- Work to complete
Take the lines below beginning at the line that has "html: <h2>Building startups" and stopping after the line that has "font-weight: none ->", and print them exactly as they are, with no other lines.

- Available data
******************************

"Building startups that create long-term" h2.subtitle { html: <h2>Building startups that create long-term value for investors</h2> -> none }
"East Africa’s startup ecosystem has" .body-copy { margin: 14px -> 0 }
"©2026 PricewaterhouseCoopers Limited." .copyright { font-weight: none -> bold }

******************************

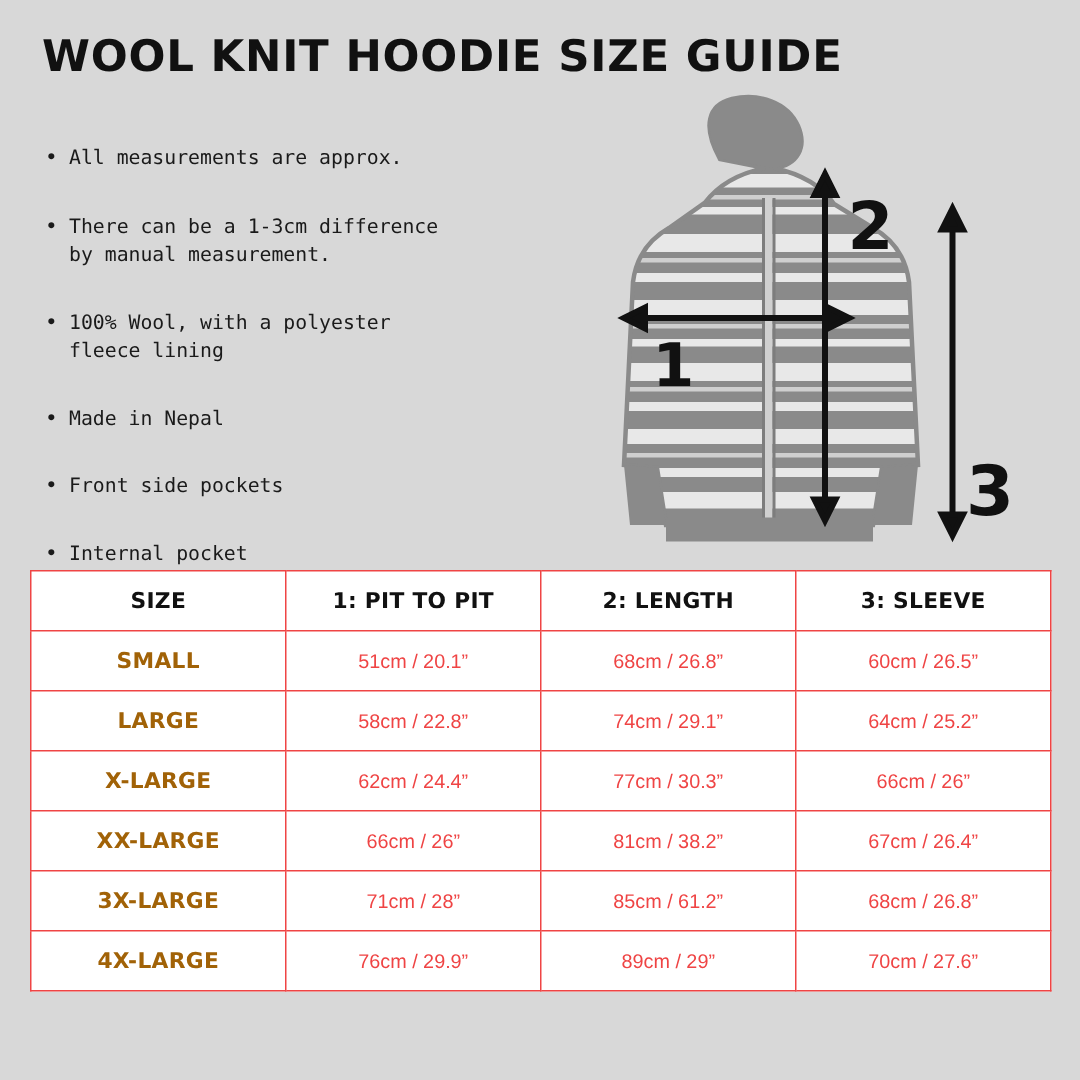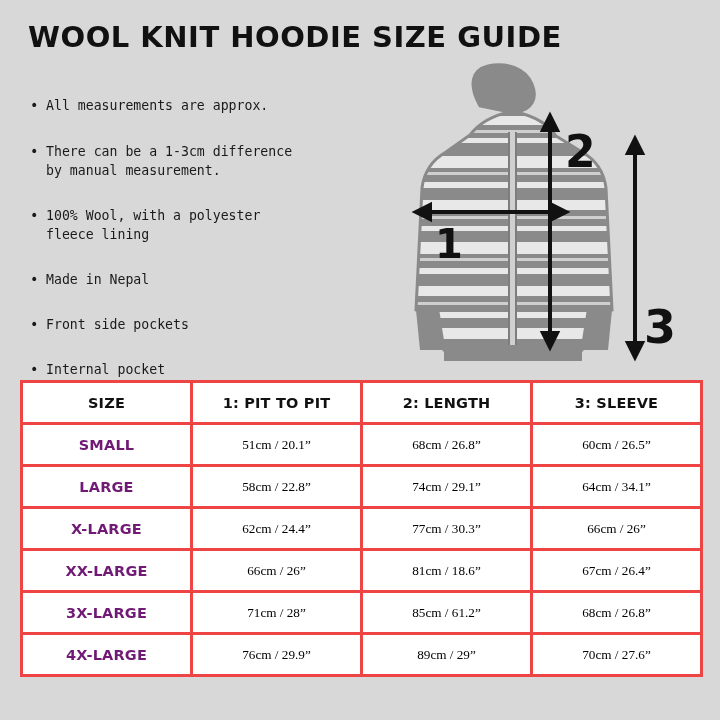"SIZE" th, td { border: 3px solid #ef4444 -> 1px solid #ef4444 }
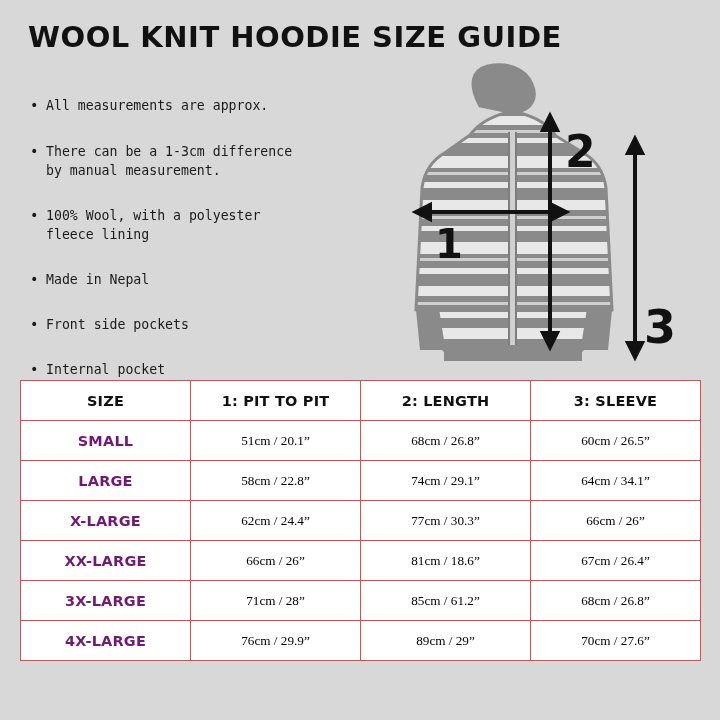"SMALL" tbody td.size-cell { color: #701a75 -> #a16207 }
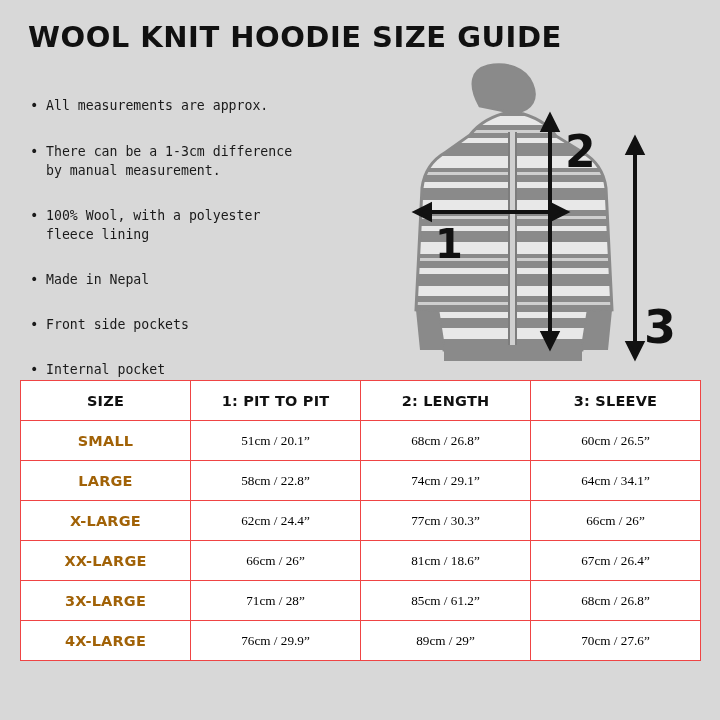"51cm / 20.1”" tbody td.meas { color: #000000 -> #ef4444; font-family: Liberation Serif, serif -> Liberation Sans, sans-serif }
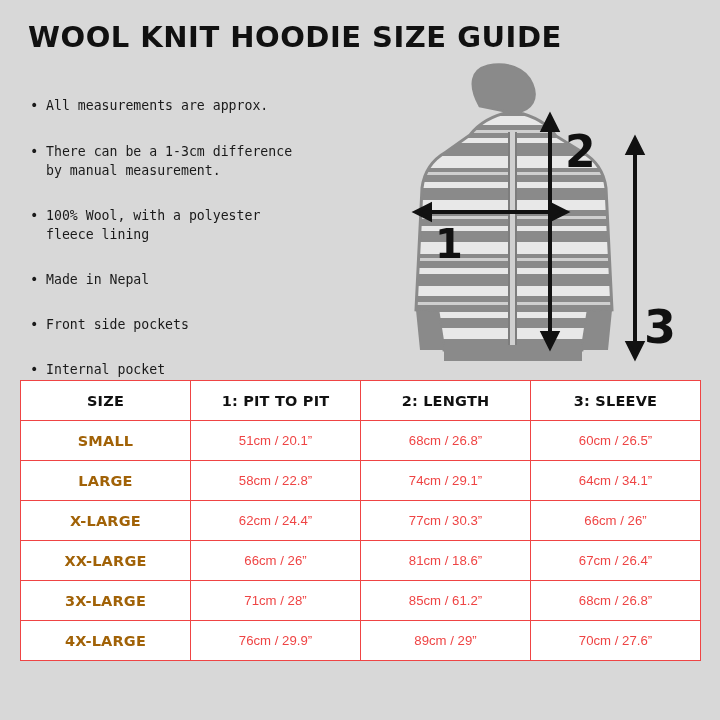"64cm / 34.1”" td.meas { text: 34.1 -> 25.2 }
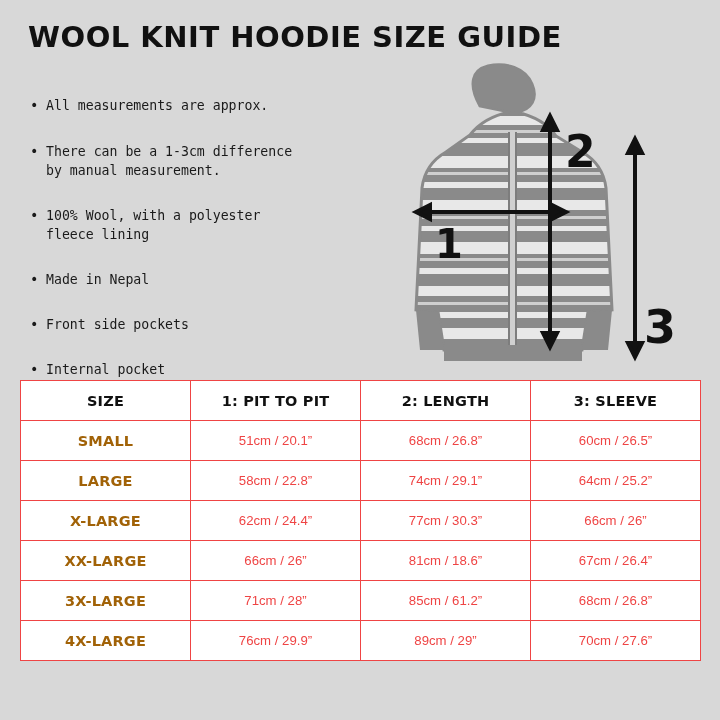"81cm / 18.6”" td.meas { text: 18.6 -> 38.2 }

******************************

- Answer for this exercise
"Building startups that create long-term" h2.subtitle { html: <h2>Building startups that create long-term value for investors</h2> -> none }
"East Africa’s startup ecosystem has" .body-copy { margin: 14px -> 0 }
"©2026 PricewaterhouseCoopers Limited." .copyright { font-weight: none -> bold }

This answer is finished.